La raison et le réel

Descartes, Méditation 1


Des choses que l'on peut révoquer en doute.

  Il y a déjà quelque temps que je me suis aperçu que, dès mes premières années, j'ai reçu quantité de fausses opinions pour véritables, et que ce que j'ai depuis fondé sur des principes si mal assurés ne saurait être que fort douteux et incertain ; et dès lors j'ai bien jugé qu'il me fallait entreprendre sérieusement une fois dans ma vie de me défaire de toutes les opinions que j'avais reçues auparavant en ma créance, et commencer tout de nouveau dès les fondements, si je voulais établir quelque chose de ferme et de constant dans les sciences. 

Mais cette entreprise me semblant être fort grande, j'ai attendu que j'eusse atteint un âge qui fût si mûr que je n'en pusse espérer d'autre après lui auquel je fusse plus propre à l'exécuter; ce qui m'a fait différer si longtemps que désormais je croirais commettre une faute, si j'employais encore à délibérer le temps qui me reste pour agir. Aujourd'hui donc que, fort à propos pour ce dessein, j'ai délivré mon esprit de toutes sortes de soins, que par bonheur je ne me sens agité d'aucunes passions, et que je me suis procuré un repos assuré dans une paisible solitude, je m'appliquerai sérieusement et avec liberté à détruire généralement toutes mes anciennes opinions. Or, pour cet effet, il ne sera pas nécessaire que je montre qu'elles sont toutes fausses, de quoi peut-être je ne viendrais jamais à bout. Mais, d'autant que la raison me persuade déjà que je ne dois pas moins soigneusement m'empêcher de donner créance aux choses qui ne sont pas entièrement certaines et indubitables qu'à celles qui me paraissent manifestement être fausses, ce me sera assez pour les rejeter toutes, si je puis trouver en chacune quelque raison de douter. Et pour cela il ne sera pas aussi besoin que je les examine chacune en particulier, ce qui serait d'un travail infini; mais, parce que la ruine des fondements entraîne nécessairement avec soi tout le reste de l'édifice, je m'attaquerai d'abord aux principes sur lesquels toutes mes anciennes opinions étaient appuyées. 

Tout ce que j'ai reçu jusqu'à présent pour le plus vrai et assuré, je l'ai appris des sens ou par les sens ; or j'ai quelquefois éprouvé que ces sens étaient trompeurs, et il est de la prudence de ne se fier jamais entièrement à ceux qui nous ont une fois trompés.
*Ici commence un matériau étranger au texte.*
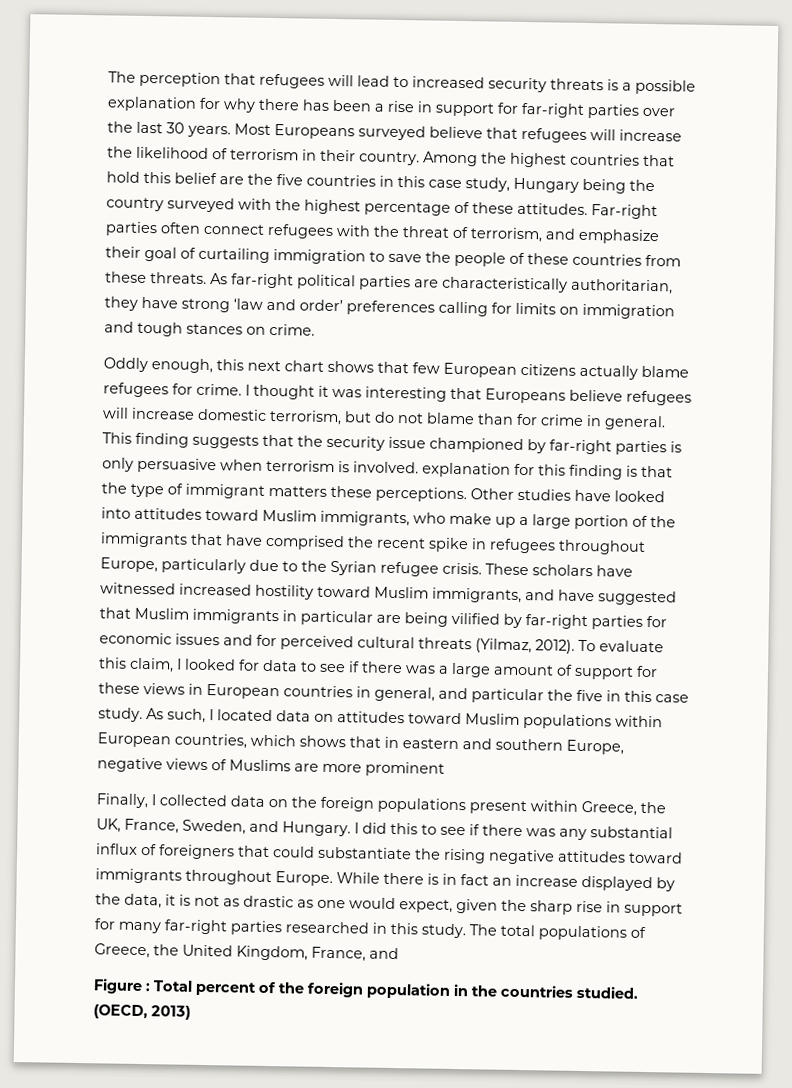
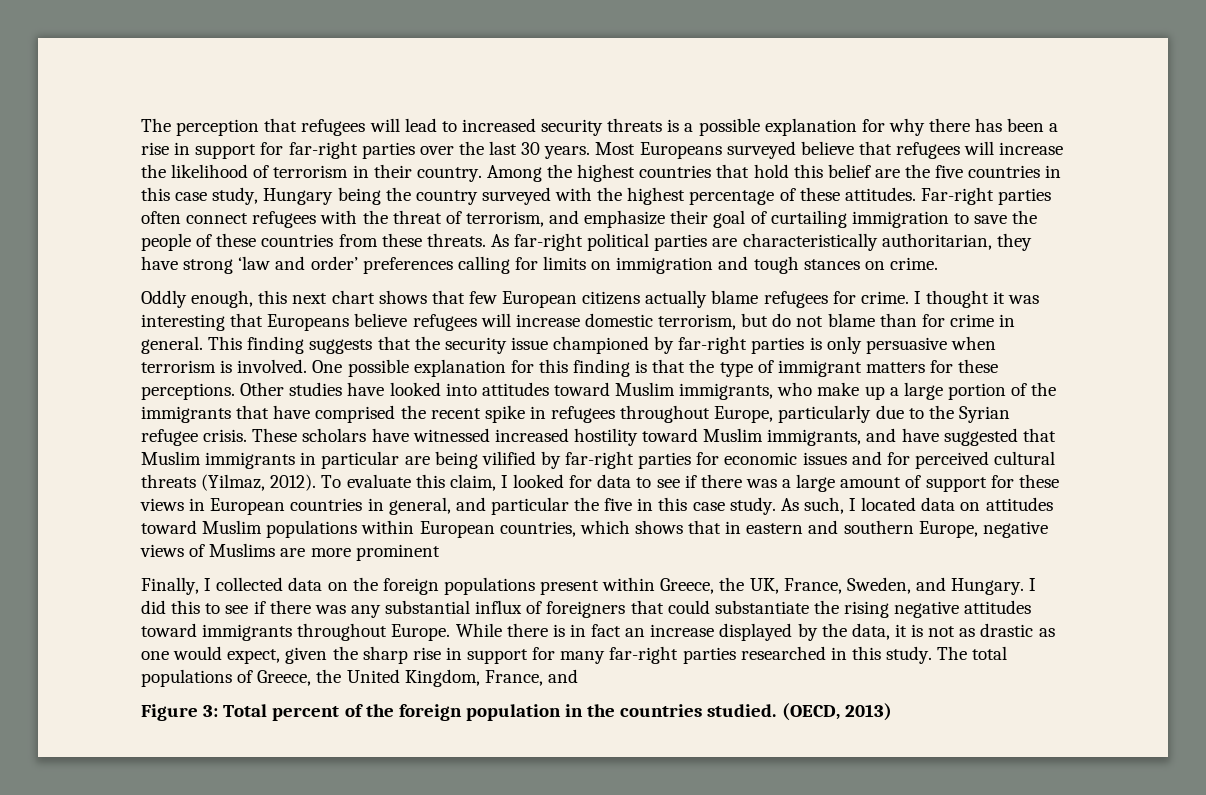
- This finding suggests that the security issue championed by far-right parties is only persuasive when terrorism is involved. explanation for this finding is that the type of immigrant matters these perceptions.
+ This finding suggests that the security issue championed by far-right parties is only persuasive when terrorism is involved. One possible explanation for this finding is that the type of immigrant matters for these perceptions.
- Figure : Total percent of the foreign population in the countries studied.
+ Figure 3: Total percent of the foreign population in the countries studied.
Mais peut-être qu'encore que les sens nous trompent quelquefois touchant des choses fort peu sensibles et fort éloignées, il s'en rencontre néanmoins beaucoup d'autres desquelles on ne peut pas raisonnablement douter, quoique nous les connaissions par leur moyen, par exemple, que je suis ici, assis auprès du feu, vêtu d'une robe de chambre, ayant ce papier entre les mains, et autres choses de cette nature. Et comment est-ce que je pourrais nier que ces mains et ce corps soient à moi ? si ce n'est peut-être que je me compare à certains insensés, de qui le cerveau est tellement troublé et offusqué par les noires vapeurs de la bile, qu'ils assurent constamment qu'ils sont des rois, lorsqu'ils sont très pauvres; qu'ils sont vêtus d'or et de pourpre, lorsqu'ils sont tout nus, ou qui s'imaginent être des cruches ou avoir un corps de verre. Mais quoi ! ce sont des fous, et je ne serais pas moins extravagant si je me réglais sur leurs exemples.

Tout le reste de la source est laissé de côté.